Activity >>
Each record needs to be retyped exactly, though its pictures should not appear.

◆ ◆ ◆ ◆ ◆ ◆ ◆

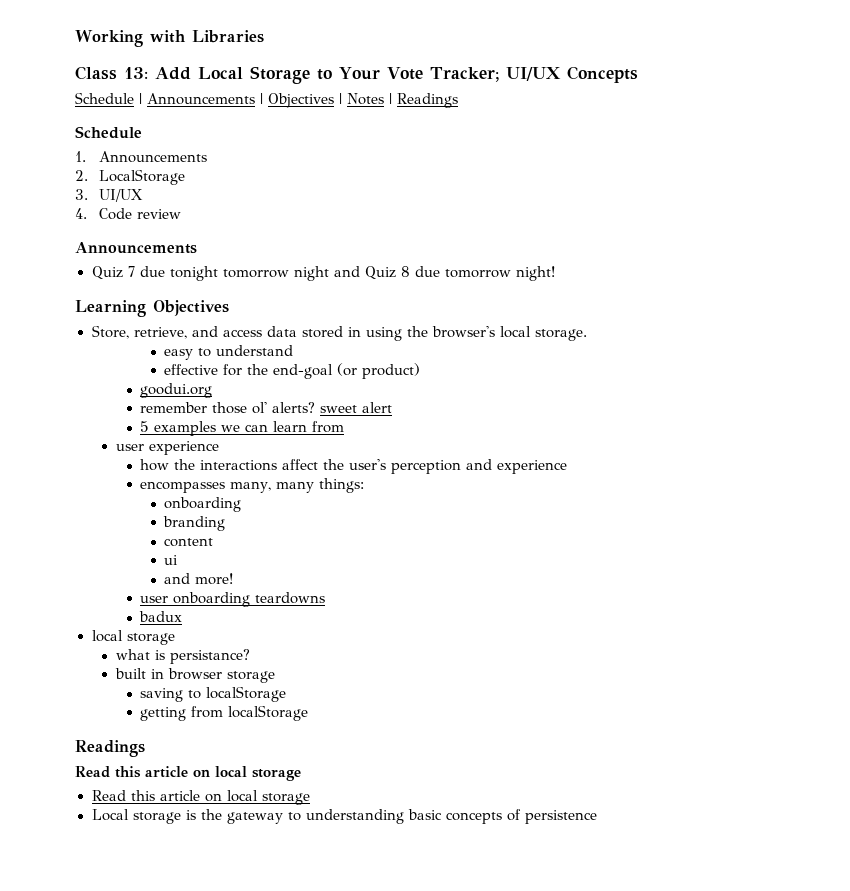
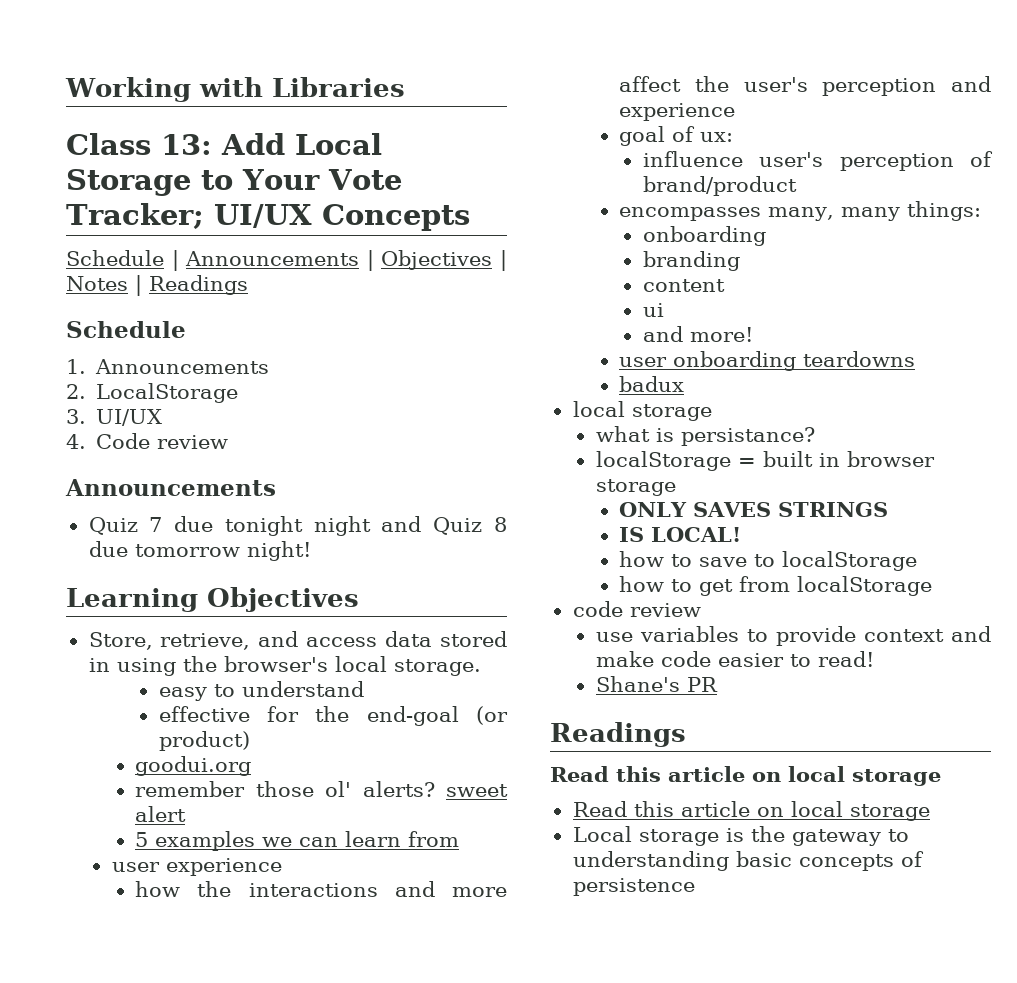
- Quiz 7 due tonight tomorrow night and Quiz 8 due tomorrow night!
+ Quiz 7 due tonight night and Quiz 8 due tomorrow night!
- how the interactions affect the user's perception and experience
+ how the interactions and more affect the user's perception and experience
+ goal of ux:
+ influence user's perception of brand/product
- built in browser storage
+ localStorage = built in browser storage
- saving to localStorage
+ ONLY SAVES STRINGS
+ IS LOCAL!
+ how to save to localStorage
- getting from localStorage
+ how to get from localStorage
+ code review
+ use variables to provide context and make code easier to read!
+ Shane's PR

◆ ◆ ◆ ◆ ◆ ◆ ◆

Answer to this task >>
- Quiz 7 due tonight tomorrow night and Quiz 8 due tomorrow night!
+ Quiz 7 due tonight night and Quiz 8 due tomorrow night!
- how the interactions affect the user's perception and experience
+ how the interactions and more affect the user's perception and experience
+ goal of ux:
+ influence user's perception of brand/product
- built in browser storage
+ localStorage = built in browser storage
- saving to localStorage
+ ONLY SAVES STRINGS
+ IS LOCAL!
+ how to save to localStorage
- getting from localStorage
+ how to get from localStorage
+ code review
+ use variables to provide context and make code easier to read!
+ Shane's PR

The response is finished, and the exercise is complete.